WORK TO COMPLETE:
Show every line of the data that contains the string "border".

MATERIAL SUPPLIED:
⁂
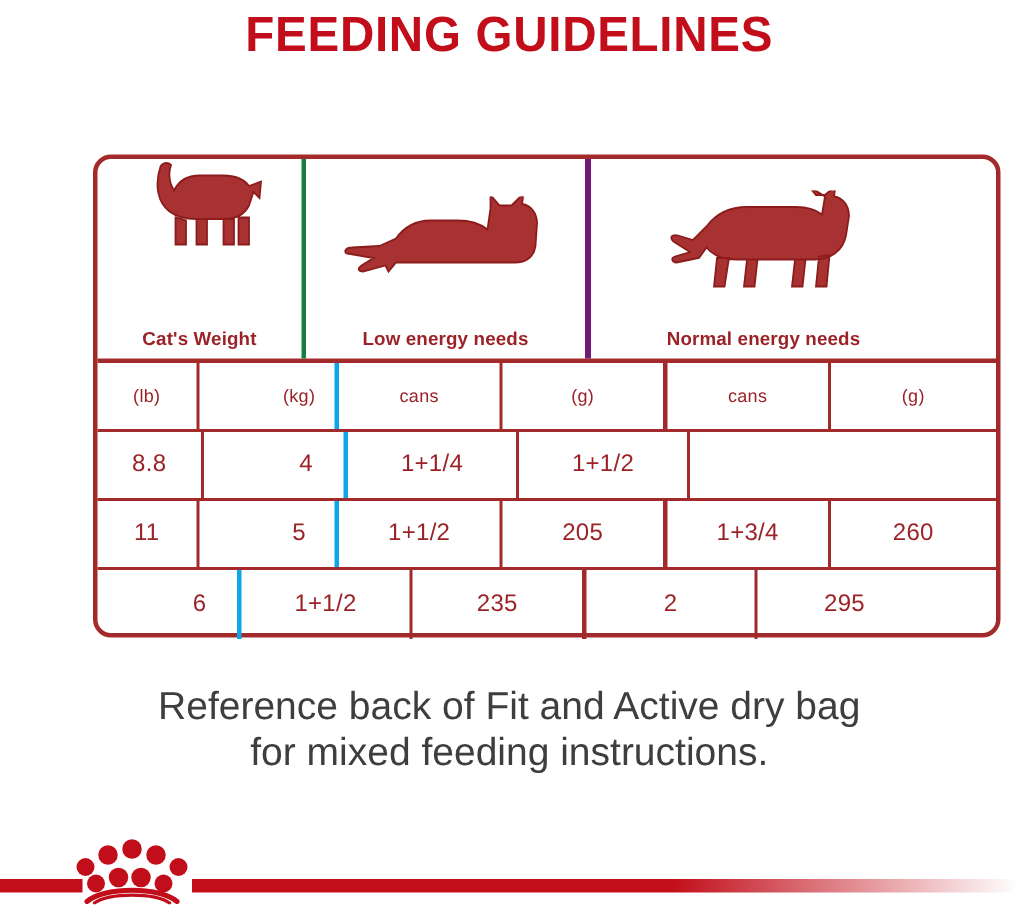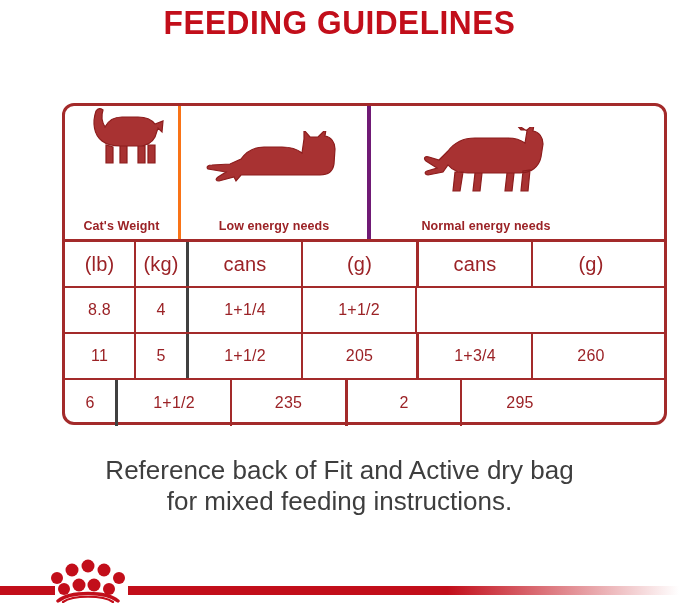--- a/index.html
+++ b/index.html
@@ -52,21 +52,21 @@
   }
   .icon-cell {
     display: flex;
     flex-direction: column;
     align-items: center;
     justify-content: flex-end;
     padding-bottom: 6px;
     box-sizing: border-box;
     position: relative;
   }
-  .icon-cell.c1 { width: 116px; border-right: 3px solid #f97316; gap: 44px; }
+  .icon-cell.c1 { width: 139px; border-right: 3px solid #15803d; gap: 44px; }
   .icon-cell.c2 { width: 190px; border-right: 4px solid #701a75; justify-content: center; }
   .icon-cell.c3 { width: 230px; }
 
   .cat-art {
     flex: 1;
     display: flex;
     align-items: center;
     justify-content: center;
     width: 100%;
   }
@@ -94,27 +94,27 @@
     display: flex;
     align-items: center;
     justify-content: center;
     box-sizing: border-box;
     font-size: 16px;
     color: #9B2226;
     letter-spacing: 0.2px;
     white-space: nowrap;
   }
   .cell.w-lb  { width:  71px; border-right: 2px solid #A32A2A; }
-  .cell.w-kg  { width:  53px; border-right: 3px solid #404040; }
+  .cell.w-kg  { width:  53px; border-right: 3px solid #0ea5e9; margin-left: 43px; }
   .cell.w-c1  { width: 114px; border-right: 2px solid #A32A2A; }
   .cell.w-g1  { width: 116px; border-right: 3px solid #A32A2A; }
   .cell.w-c2  { width: 114px; border-right: 2px solid #A32A2A; }
   .cell.w-g2  { width: 116px; }
 
-  .subhead .cell { font-size: 20px; }
+  .subhead .cell { font-size: 12px; }
 
   
   .note {
     position: absolute;
     left: 0;
     top: 455px;
     width: 679px;
     text-align: center;
     font-size: 26px;
     line-height: 31px;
⁂
TASK RESULT:
     box-sizing: border-box;
-  .icon-cell.c1 { width: 116px; border-right: 3px solid #f97316; gap: 44px; }
+  .icon-cell.c1 { width: 139px; border-right: 3px solid #15803d; gap: 44px; }
   .icon-cell.c2 { width: 190px; border-right: 4px solid #701a75; justify-content: center; }
     box-sizing: border-box;
   .cell.w-lb  { width:  71px; border-right: 2px solid #A32A2A; }
-  .cell.w-kg  { width:  53px; border-right: 3px solid #404040; }
+  .cell.w-kg  { width:  53px; border-right: 3px solid #0ea5e9; margin-left: 43px; }
   .cell.w-c1  { width: 114px; border-right: 2px solid #A32A2A; }
   .cell.w-g1  { width: 116px; border-right: 3px solid #A32A2A; }
   .cell.w-c2  { width: 114px; border-right: 2px solid #A32A2A; }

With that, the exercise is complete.